O “cidadão de bem”, nos dias atuais, é uma
categoria peculiar, contraditória, meio indecifrável. Confesso ter dificuldades
em entendê-la pela via do bom senso. Afinal de contas, trata-se de um sujeito
que é contra o aborto por defender a vida, mas que faz apologia à pena de
morte. Diz ser democrata, mas não respeita o voto quando o resultado não lhe
favorece. Considera-se cristão, mas não pensa duas vezes ao elogiar chacinas,
torturas e considerar o estupro um mal menor, desde que a vida seja preservada
e não se trate de alguém de sua família. É aquele que diz ser contra a
corrupção, mas a pratica no seu dia a dia de forma “inocente”. É capaz de
vociferar barbaridades contra Cuba e a Venezuela aludindo serem ditaduras, mas
não hesita em pregar a volta da ditadura no Brasil.
É o que proclama que bandido bom é bandido
morto, desde que o mesmo não faça parte do seu círculo de amizades e
parentesco. Diz ser contra o financiamento publico de campanhas eleitorais, mas
não vê problemas no financiamento privado. A porta de entrada para a corrupção
desenfreada que tanto beneficia os piores agentes públicos. É aquele que apoia
a subserviência que transforma o país em quintal das grandes potências mundiais
em nome da concentração de renda e da exploração de milhões de seres humanos.

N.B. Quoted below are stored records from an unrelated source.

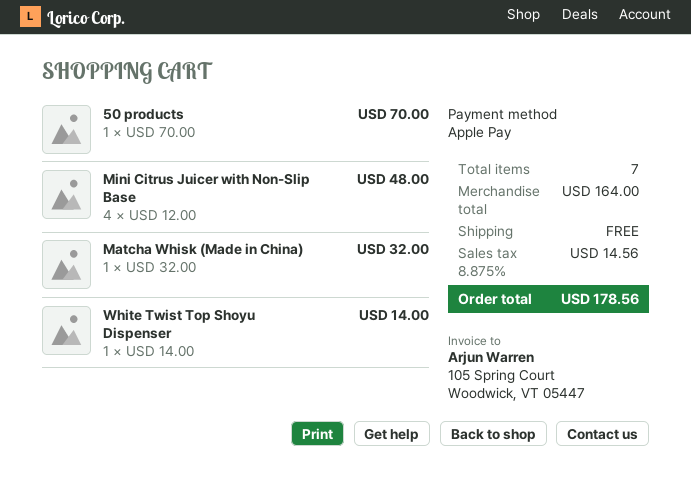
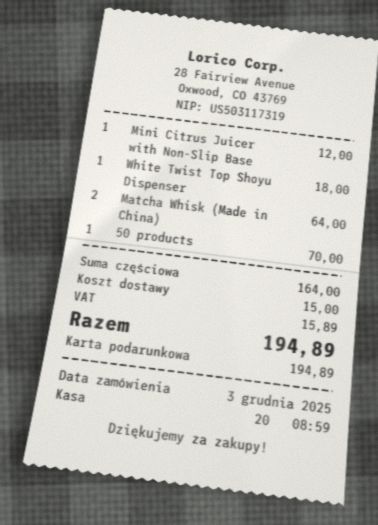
payment method: Apple Pay -> gift card
Mini Citrus Juicer with Non-Slip Base: 4 for 48.00 -> 1 for 12.00
Matcha Whisk (Made in China): 1 for 32.00 -> 2 for 64.00
White Twist Top Shoyu Dispenser: 1 for 14.00 -> 1 for 18.00
shipping: 0.00 -> 15.00
tax: 14.56 -> 15.89
total: 178.56 -> 194.89

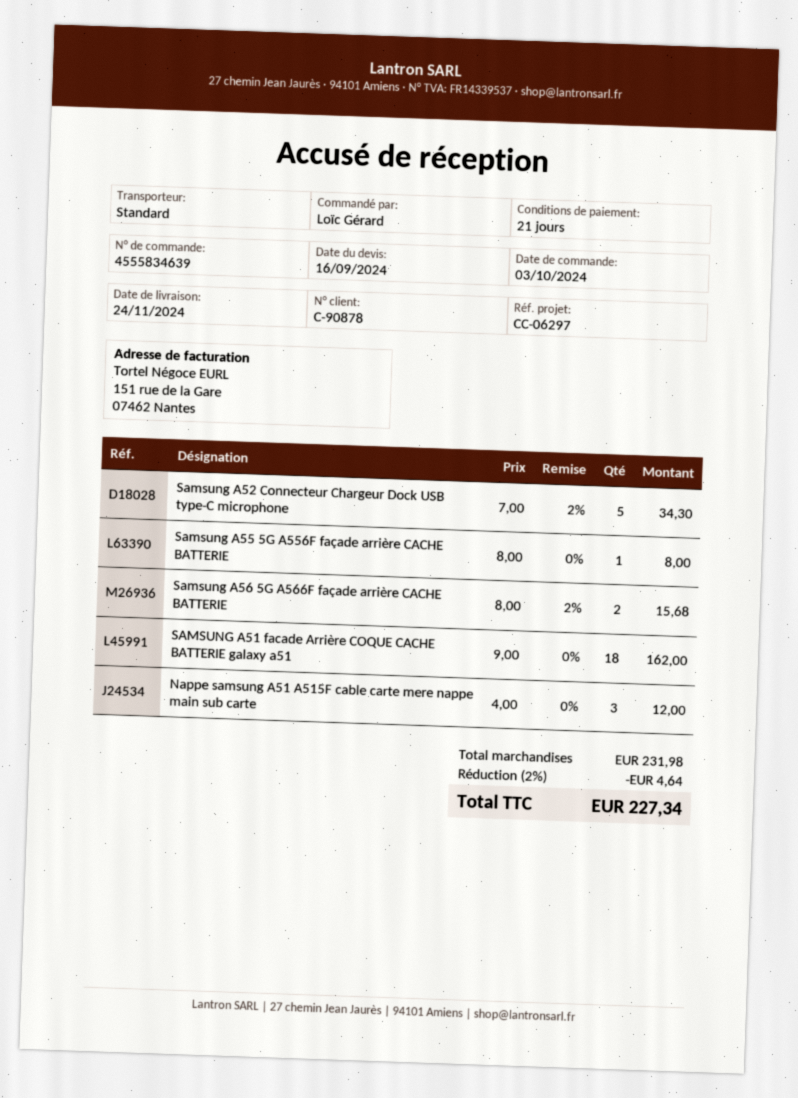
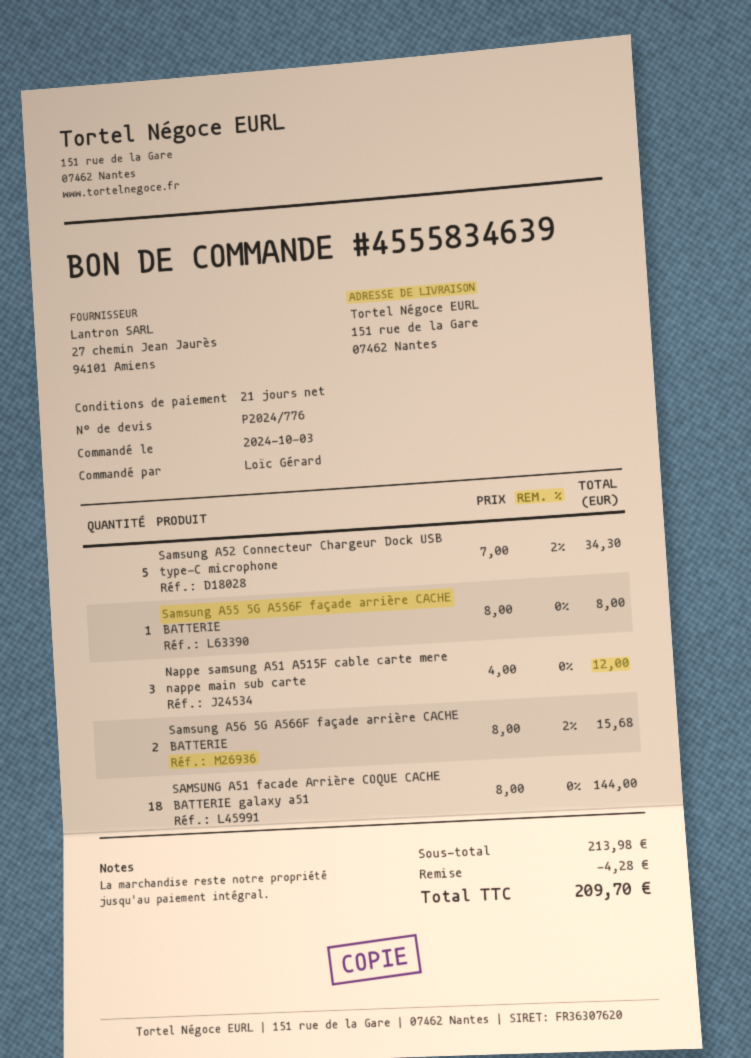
SAMSUNG A51 facade Arrière COQUE CACHE BATTERIE galaxy a51: 18 x 9.00 = 162.00 -> 18 x 8.00 = 144.00
subtotal: 231.98 -> 213.98
discount: 4.64 -> 4.28
total: 227.34 -> 209.70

Vive comentando a pobreza de outras nações, mas tem os olhos e ouvidos fechados
para a miséria que está do outro lado de sua rua. Critica medidas que não
consideram as minorias em países da Europa, mas rasga o verbo contra políticas
de inclusão e cidadania no Brasil.
É aquele que se escandaliza com o pagamento
de impostos, tenta burlar as regras do fisco, mas exige saúde e educação de
primeiro mundo. Finge que o congelamento dos recursos destinados à saúde e
educação sejam medidas adequadas para o bem da maioria. É capaz de conhecer os
dados do PIB de uma Coreia do Sul, mas compreende como ajuste necessário o fato
de que o salário a ser pago no Brasil, nas próximas duas décadas, estará abaixo
da inflação. Consegue indignar-se quando alguém questiona a sua liberdade de expressão,
mas não tolera o contraditório. Desqualifica e ataca quem pensa diferente. Acha
que mandar um governante para aquele lugar é liberdade de expressão. Uma coisa trivial,
mas mandar a própria mãe para o mesmo lugar é falta de respeito e caráter. É aquele
que frequenta a igreja, mas tem uma prática que contraria toda e qualquer
verdade religiosa.
É o sujeito que se escandaliza com Lula, mas
finge não enxergar as contradições de um FHC, Jucá, Padilha, Geddel, Sarney,
Calheiros e centenas de outros da mesma estirpe e de todos os partidos. É o que
se preocupa com o sítio, mas deixa pra lá os milhões depositados em contas
suíças pertencentes a um Serra, os imóveis de luxo de um FHC, os desvios
praticados por Cunha, as peripécias de um Aécio, os cheques para Temer e toda a
sua gangue. Pouco importa os fatos, os dados, a logica, a coerência, a história
ou as estatísticas. O camarada fica indignado com as migalhas de uma bolsa
família, mas não se incomoda com os benefícios cortados de quem está doente.
Continua aplaudindo um judiciário nada inclinado à coerência e que
vergonhosamente usurpa milhões com seus auxílios de moradia, transporte, saúde,
alimentação, entre outros.
É aquele que acha absurdo conceder empréstimos
a outros países para financiamento de obras públicas para benefício de muitos,
mas acha normal que as teles privatizadas recebam milhões dos cofres públicos,
a fundo perdido, para saldar suas dívidas. É o sujeito que acha certo mudar o
mandatário por suposto crime fiscal, mas nega que estejamos caminhando em
direção ao precipício. Consegue exacerbar em suas falas uma crítica contundente
a quase todas as estatais e chamar os funcionários públicos de vagabundos, mas
se prepara uma vida inteira para fazer concurso e gozar da estabilidade conquistada.
É contra os sindicatos, mas não abre mão dos benefícios assegurados em décadas
de luta e perseverança.
Fico a me perguntar: o que ainda é possível
esperar em um país quando um ator pornô é visto e reconhecido como pensador da
educação, um plagiador mentiroso, defensor de narcotraficantes e políticos
corruptos é promovido a mais alta corte de justiça e um fascista ordinário e
estúpido tenha se transformado em mito?